Issue 27 - Article 1

Hunger and poverty in Ethiopia: local perceptions of famine and famine response

August 3, 2004
Alula Pankhurst, Addis Ababa University, and Philippa Bevan, University of Bath

Twenty years after the devastating famine in 1984, Ethiopia still faces food security crises. In 2003, up to 15 million people were considered food insecure. Despite much research, we still do not know enough about how local people in different settings understand and cope with food shortage. This article reports on research which aimed to explore how people in Ethiopia have experienced famine, related epidemics and food aid. The research, conducted between July and September 2003, was carried out in 20 locations across the four main regions of the country – Amhara, Oromia, Southern and Tigray – together representing the bulk (86%) of the population.

Famine experiences

Hunger, poverty and death

‘It is difficult to say that an individual has died due to famine, although there were deaths [in 1994]’

Only four of the 20 locations escaped the mortality effects of famine. The 1984 famine was perceived to be the worst, affecting 14 locations, compared with four in 1973 and six in 1994. However, without food aid, many more locations would have been affected in 1994, and southern locations were affected for the first time. This suggests that famine, often assumed to be largely in the north and east, is spreading, particularly in the south.
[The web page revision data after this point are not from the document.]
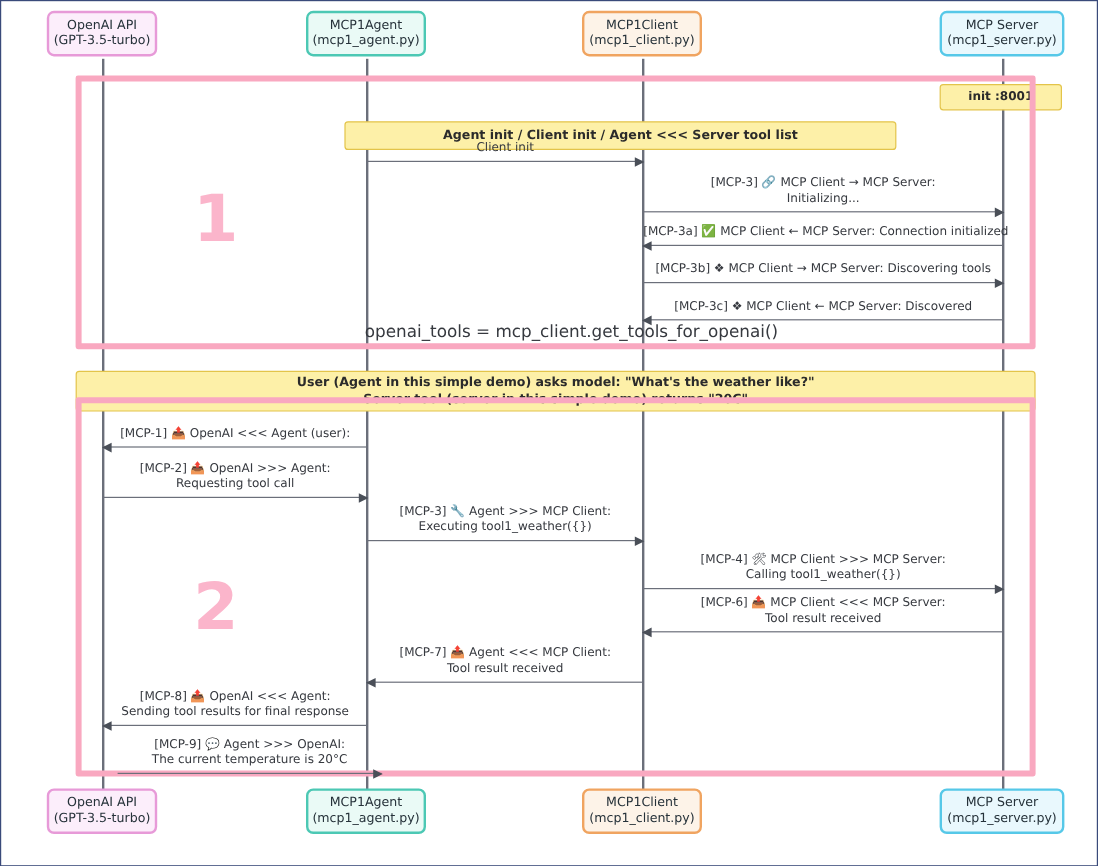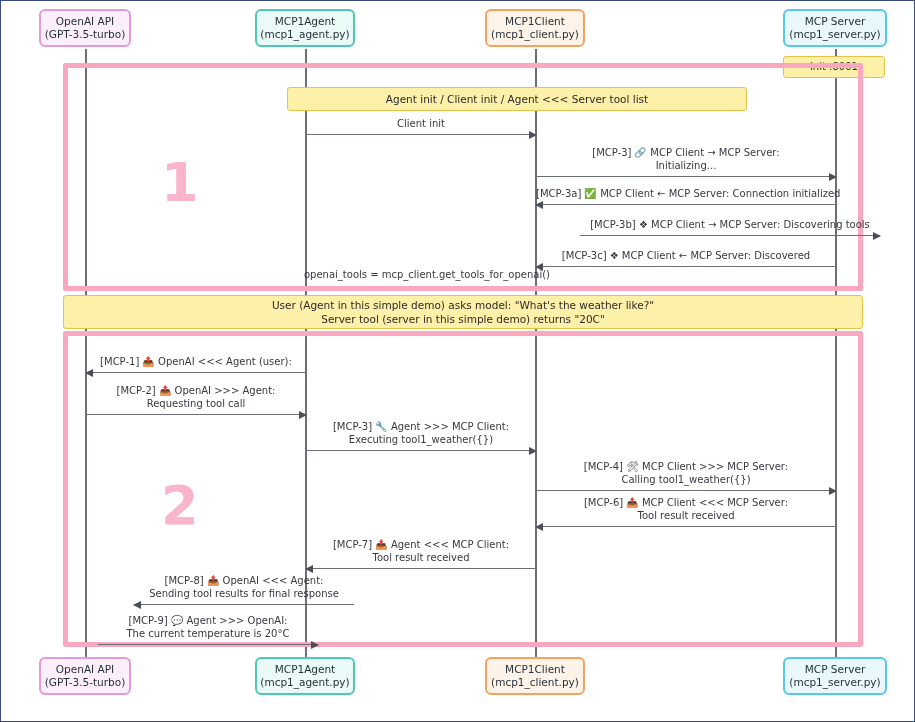"init :8001" .note { font-weight: normal -> bold; margin-top: none -> 14px }
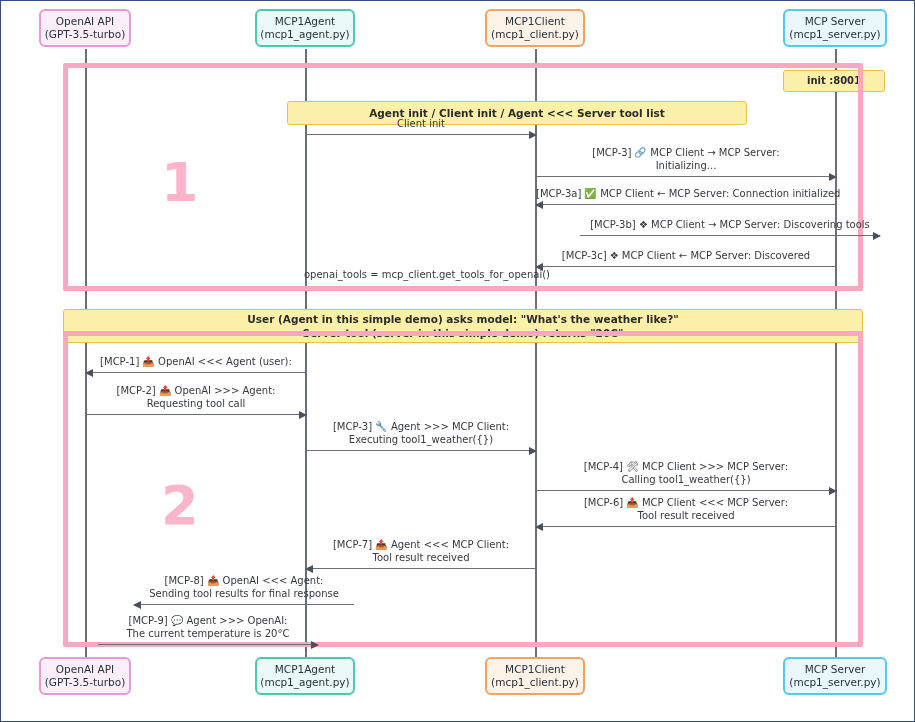"[MCP-3b] ❖ MCP Client →" div.msg { margin-left: 44px -> none }
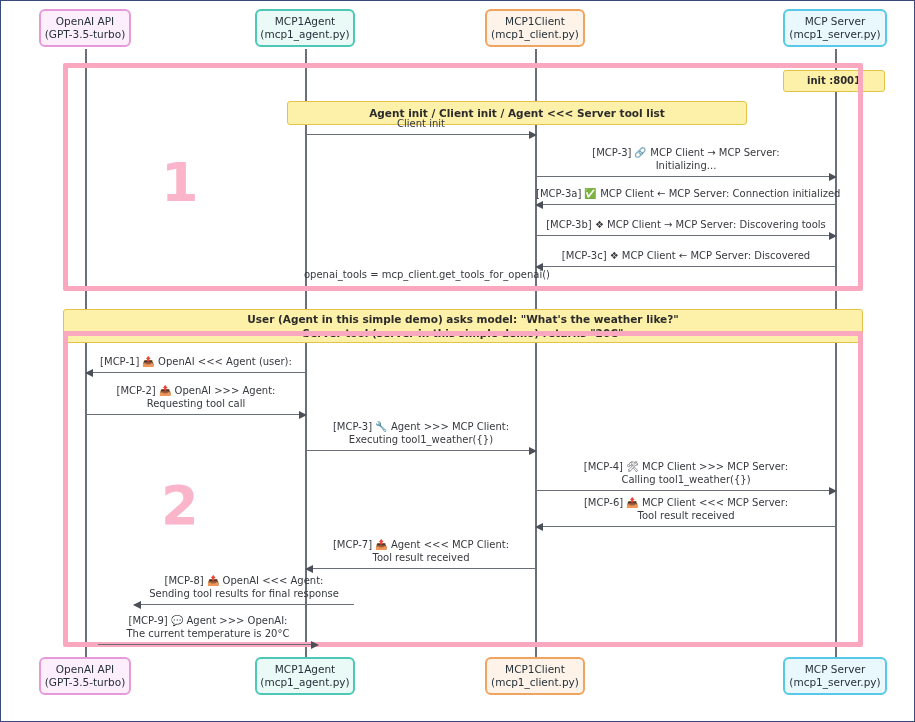"openai_tools =" .plaintext { font-size: 10px -> 14px }
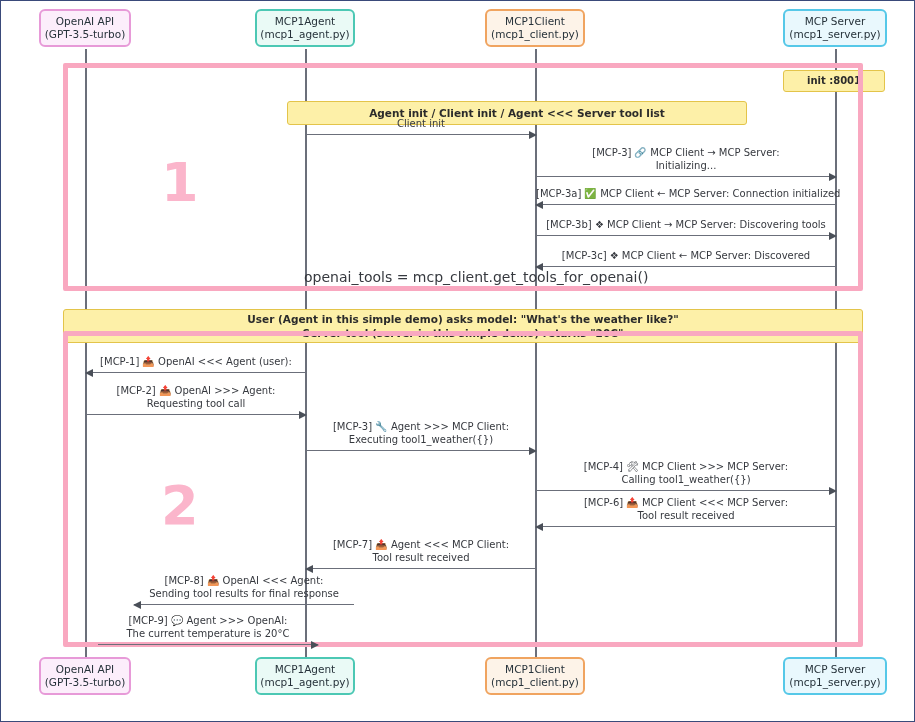"[MCP-8] 📤 OpenAI <<< Agent:" div.msg { margin-left: 48px -> none }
The 20 locations can be classified under three headings:

  1. never affected by food production failures (four);
  2. affected, but not regularly (seven); and
  3. facing chronic food insecurity and food aid dependent (nine).

Differences of opinion and a hesitation to attribute deaths to ‘famine’ suggest that preoccupation with deaths, both in the media and among researchers, may no longer be useful in understanding famine. Instead, the focus should be on coping strategies, links between food insecurity and poverty, and differences between and within communities.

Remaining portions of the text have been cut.